The entire shift from the proliferative monomorphic Trypanosoma to procyclic form
takes place in Tsetse fly midgut. The parasites in the proventriculus undergo
differentiation into lengthy trypomastigotes (Peacock, L. et al. 2012) before migrating
to the proboscis via the foregut.

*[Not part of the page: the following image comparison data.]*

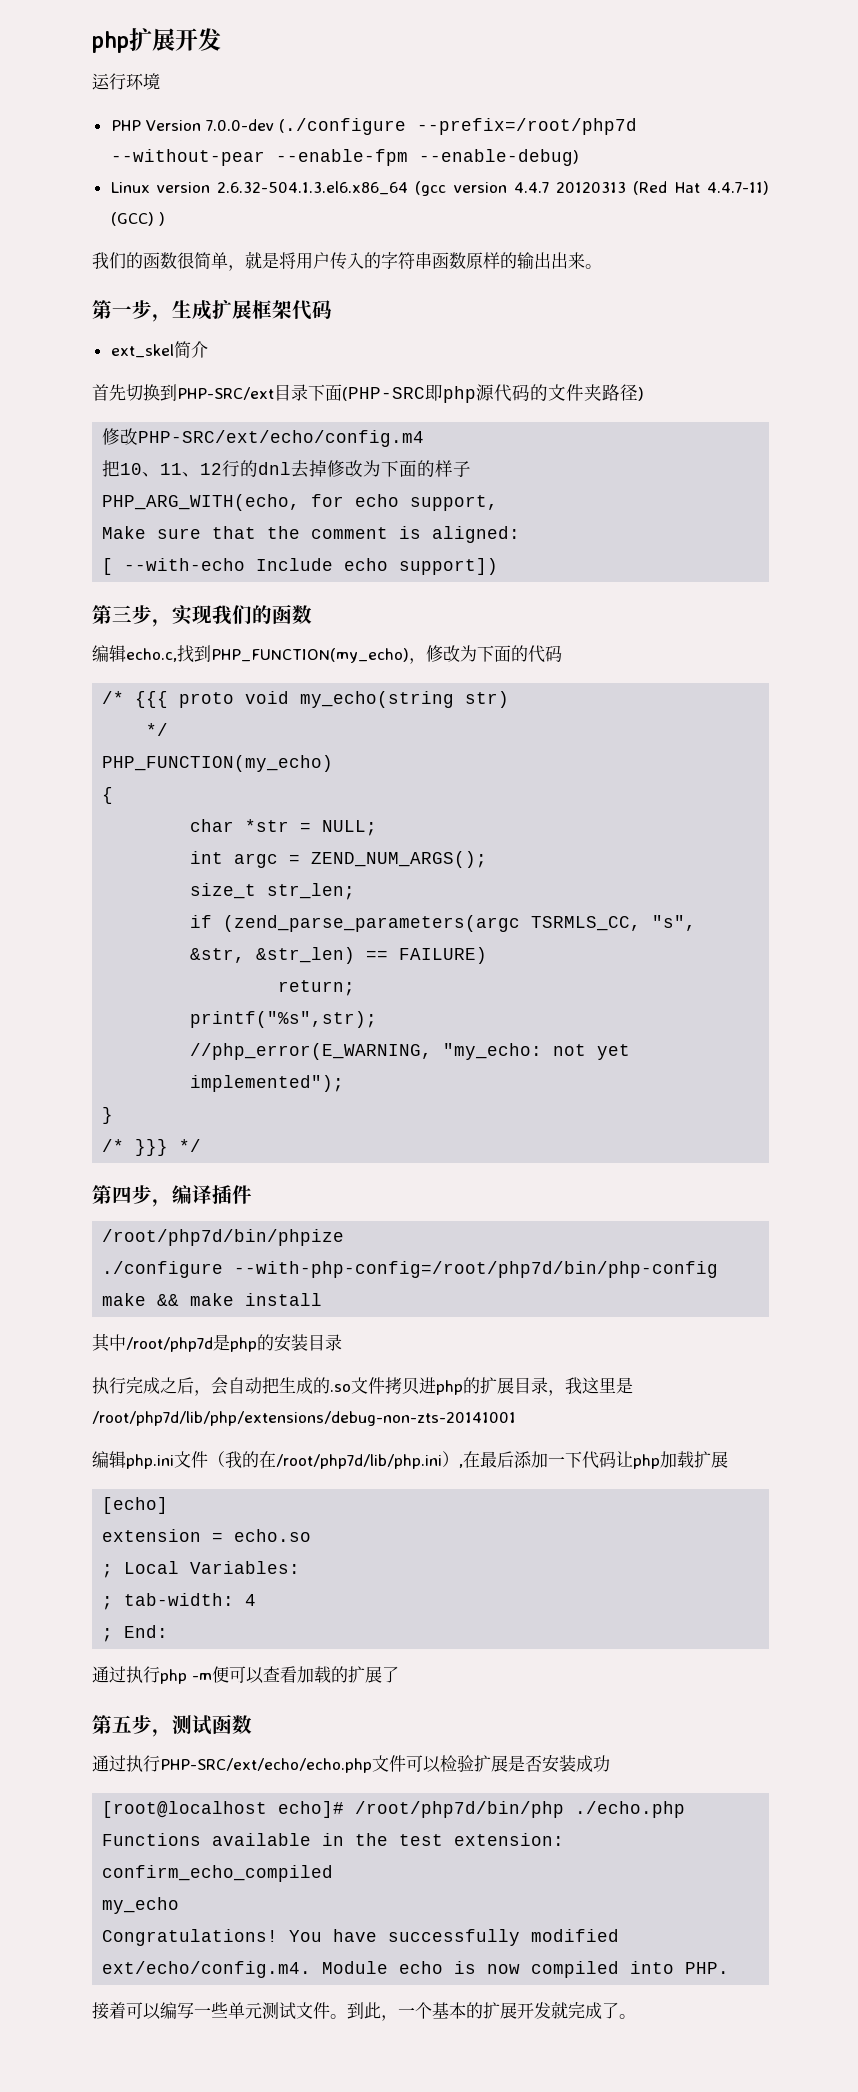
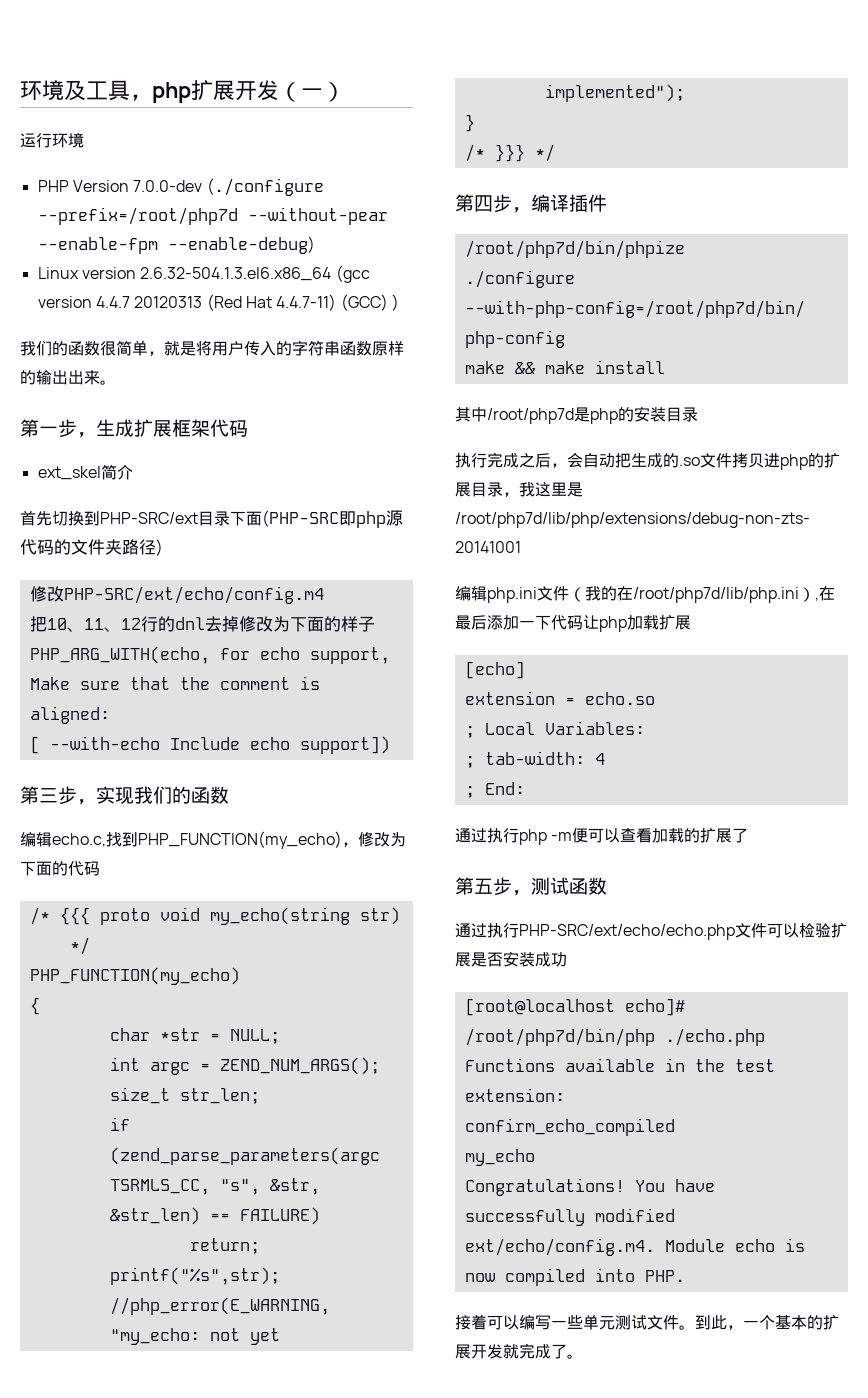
- php扩展开发
+ 环境及工具，php扩展开发（一）

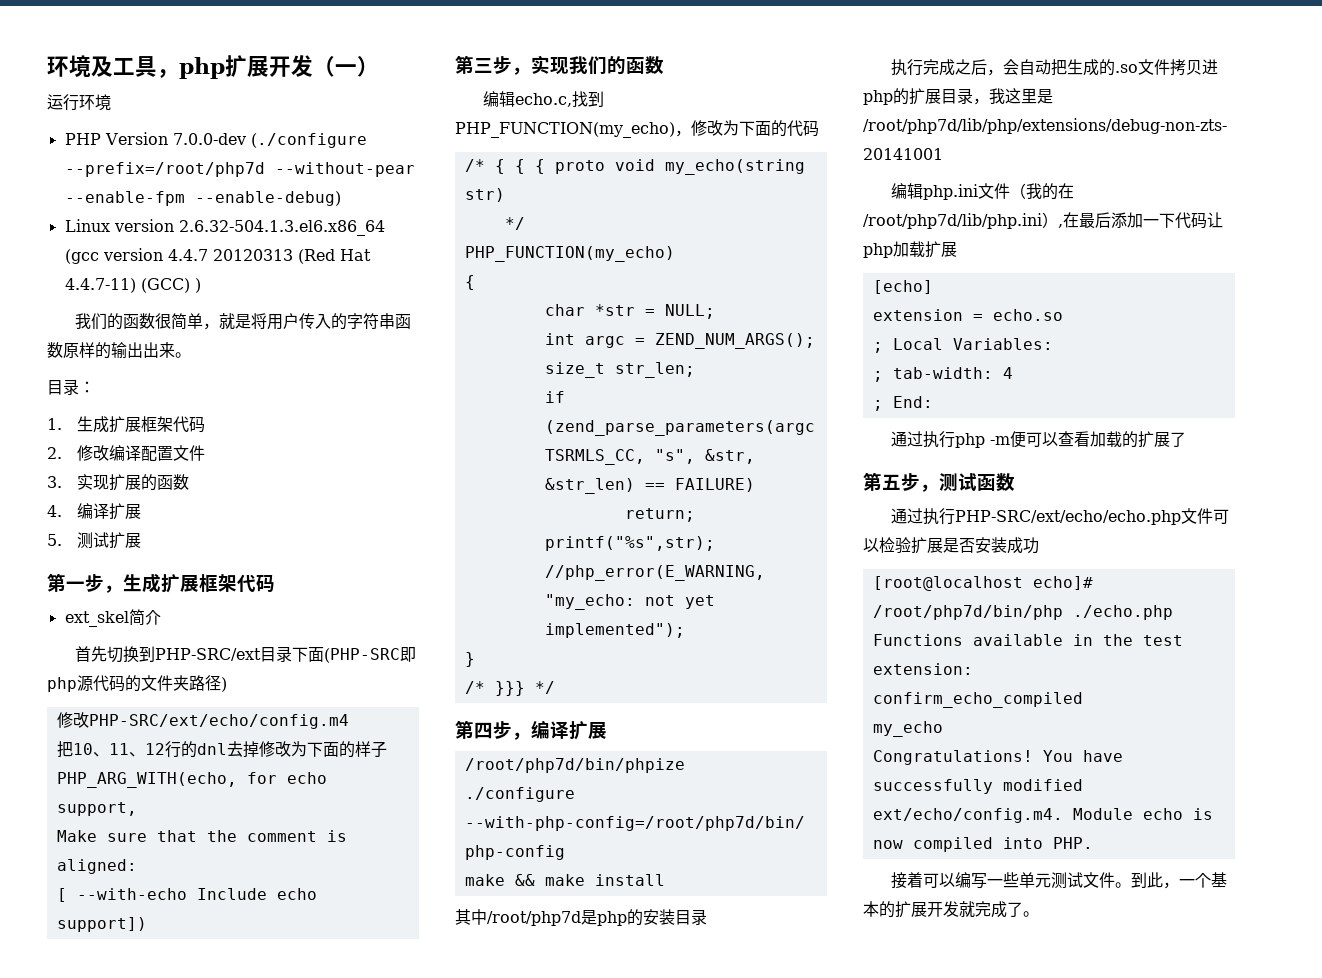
+ 目录：
+ 1.生成扩展框架代码
+ 2.修改编译配置文件
+ 3.实现扩展的函数
+ 4.编译扩展
+ 5.测试扩展
- /* {{{ proto void my_echo(string str)
+ /* { { { proto void my_echo(string str)
- 第四步，编译插件
+ 第四步，编译扩展

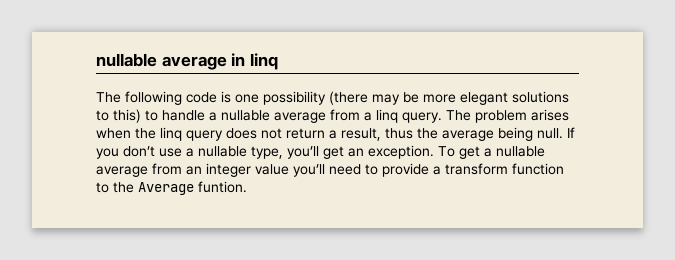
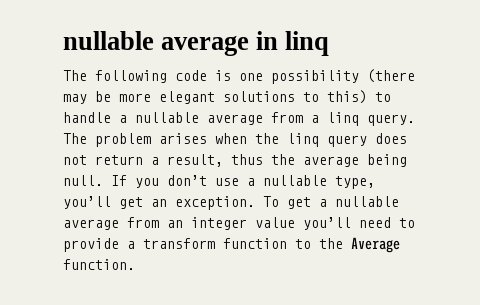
- To get a nullable average from an integer value you’ll need to provide a transform function to the Average funtion.
+ To get a nullable average from an integer value you’ll need to provide a transform function to the Average function.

The proboscis is where lengthy epimastigotes
formations differentiate (Peacock, L. et al. 2012), epimastigotes are produced by an
unidentified method after colonising the proboscis, epimastigotes cling to proboscis
and the cibarium, where metacyclogenesis takes place, via the flagellum (Peacock, L.
et al. 2012).
The establishment of Trypanosoma infection in tsetse fly midgut is regulated by
multiple factors, it depends in their ability to survive, transform and adapt after
transitioning from vertebrate blood to tsetse midgut (Simo et al, 2010). There are
several interesting outstanding questions regarding the tsetse-trypanosoma
relationship. Midgut survival and ectoperitrophic space colonisation are also the first
obstacles and bottlenecks to Trypanosoma. A significance of the establishment of
salivary gland infection is to spread of T. brucei; the majority of midgut infections do
not develop (Van Den Abbeele, J. et al. 2010).